Program: Abstracts - Orals, Featured Poster Presentations, and Posters
Session: OR33-Insulin Signaling & Inflammation
Basic
Monday, June 17, 2013: 11:15 AM-12:45 PM
Presentation Start Time: 11:45 AM
Room 303 (Moscone Center)
Husam Ghanim1, Ajay Chaudhuri2, Sandeep S Dhindsa*3, Sanaa Abuaysheh4, Kelly Green4, Nitesh D Kuhadiya5, Cherie Lisa Vaz1, Anupam Ohri6 and Paresh Dandona7
1SUNY at Buffalo, Buffalo, NY, 2The State Univeristy of New York, University at Buffalo, 3SUNY at Buffalo, Amherst, NY, 4SUNY at Buffalo, 5University at Buffalo, Buffalo, NY, 6SUNY at Buffalo, Williamsville, NY, 7State Univ of NY, Buffalo, NY
Nuclear factor erythroid 2-related factor (Nrf)-2 is an anti-oxidant transcription factor that when released from its inhibitor, Keap-1, translocates to the nucleus and binds to anti-oxidant response elements (ARE) of several anti-oxidant genes. It has been shown recently that Nrf-2 might be involved in protection from the development of diabetic nephropathy in mice with streptozotocin induced diabetes. Since we have previously demonstrated that exenatide exerts rapid and potent anti-oxidant and anti-inflammatory effects in diabetic patients, we investigated the effect of exenatide treatment on Nrf-2/Keap-1 system.
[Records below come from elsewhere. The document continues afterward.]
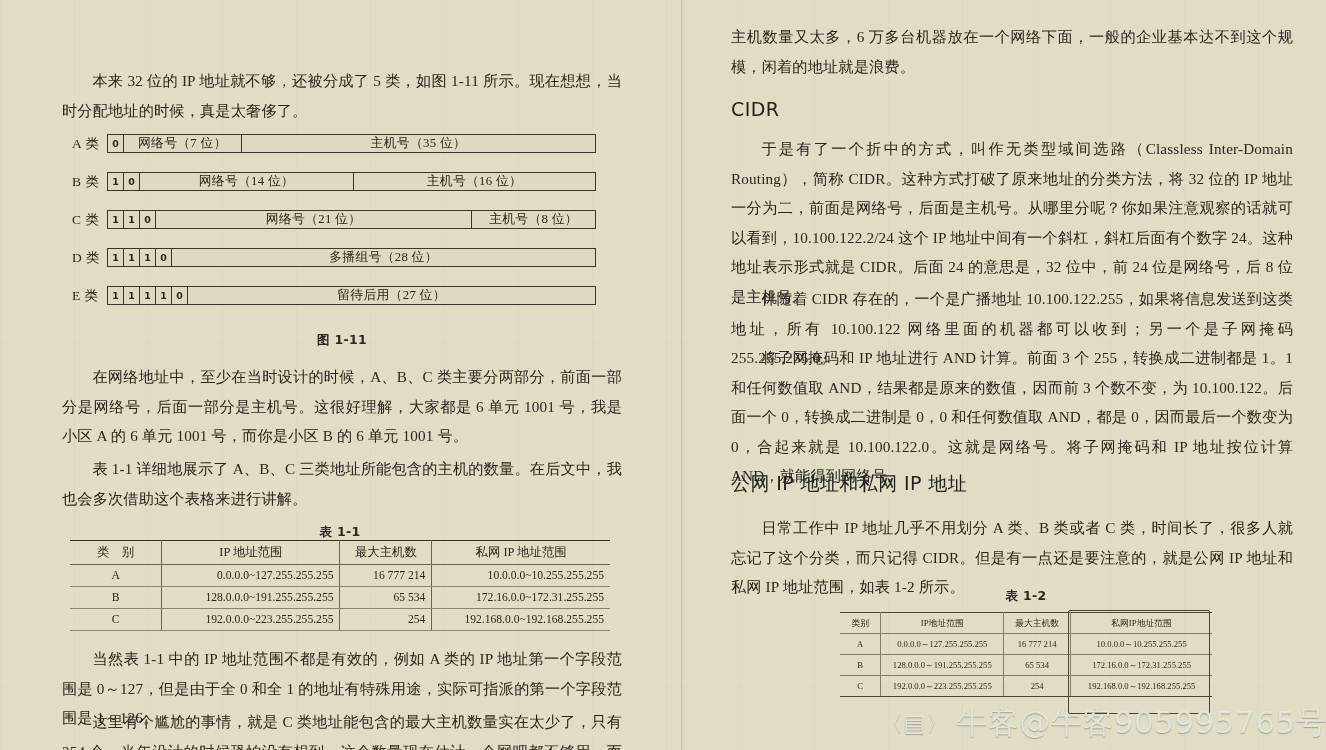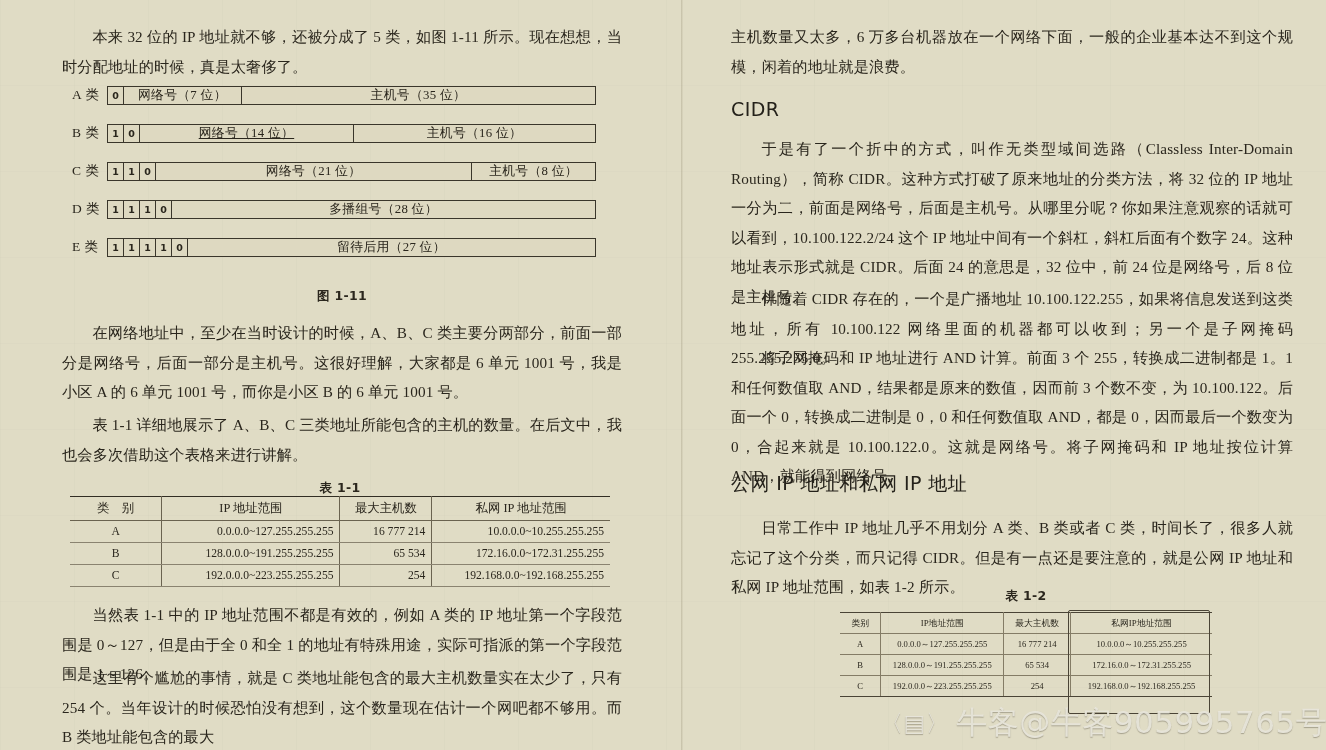"本来 32 位的 IP 地址就不够，还被分成了" .col-left { margin-top: none -> 44px }
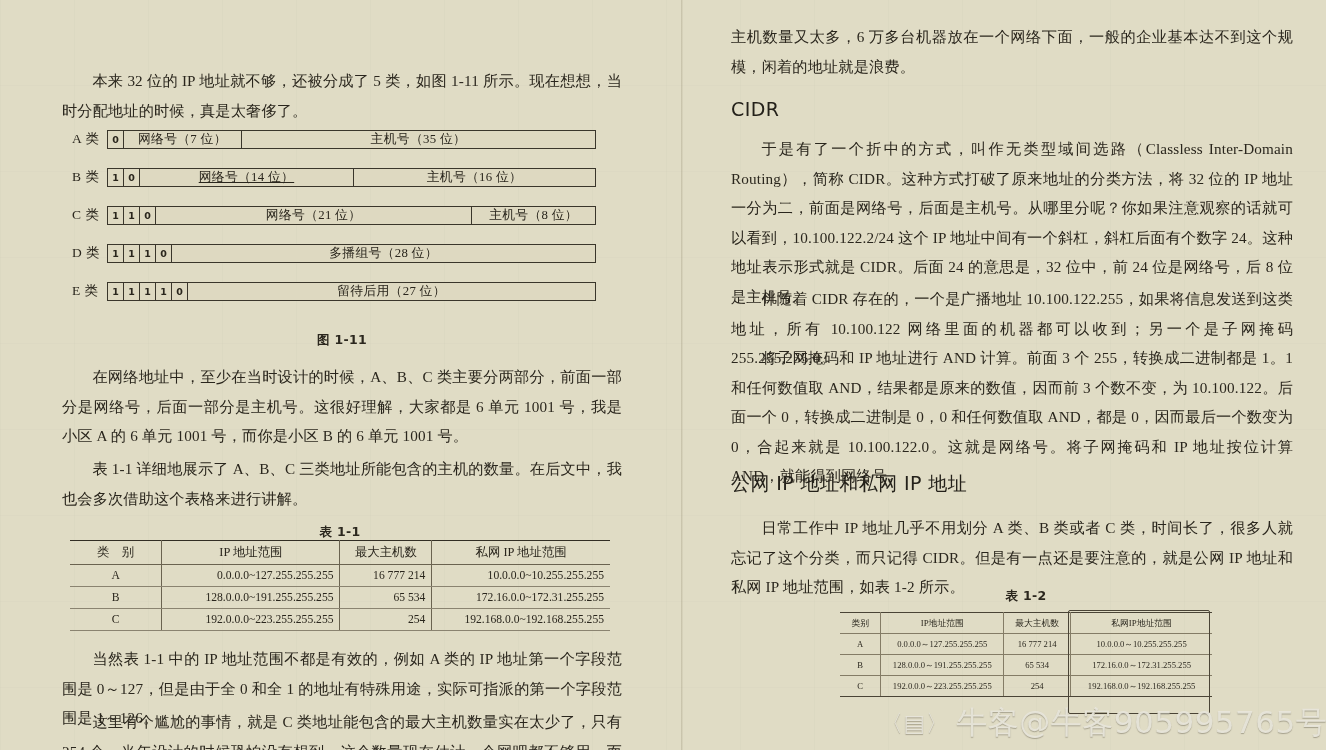"A 类" .fig-row { align-items: flex-start -> center }
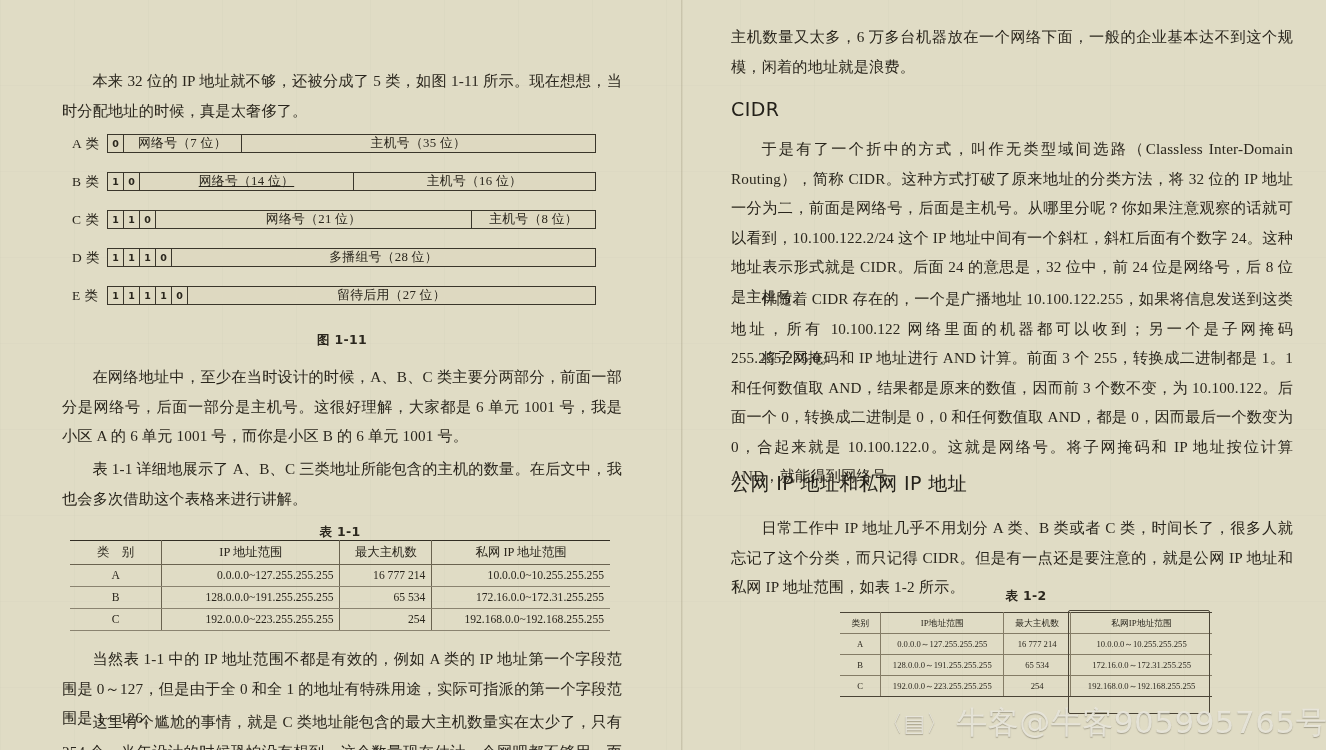"网络号（14 位）" div.field { text-decoration: underline -> none }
Twenty four obese type 2 diabetics were randomized to receive either exenatide 10μg twice daily (n=12, mean HbA1c:8.6±0.4%) or placebo twice daily (n=12, mean HbA1c:8.5±0.3%) for 12 weeks. Fasting blood samples were obtained at baselines and at 3, 6 and 12 weeks later. Mononuclear cells (MNC) were isolated and tested for expression of related genes. Following exenatide, HbA1c fell to 7.4±0.5% (P<0.05) and there was no weight loss. Exenatide treatment also suppressed Keap-1 protein by 21±8% and increased the mRNA expression of NQO-1, GST-1P and HO-1 by 51±15%, 42±10% and 39±10%, respectively (P<0.05). Exenatide also increased expression of p21 (a competitor of Keap-1 that stabilizes Nrf-2) by 68±26%. In addition, exenatide suppressed TGF-1β (a fibrogenic cytokine involved in the pathogenesis of diabetic nephropathy) concentrations by 20±7% (from12.93±0.57 to 10.37±1.04ng/ml, P<0.05). We conclude that exenatide treatment in type 2 diabetics suppresses Keap-1 and stimulates the expression of Nrf-2 regulated anti-oxidant enzymes. Although these observations are in MNC and not in the kidney it might be relevant to renal pathophysiology since the monocyte/macrophage has an important pro-inflammatory role in the pathogenesis of diabetic glomerulopathy. Further clinical investigations on the effect of exenatide and other GLP-1 mimetics on diabetic nephropathy are clearly needed.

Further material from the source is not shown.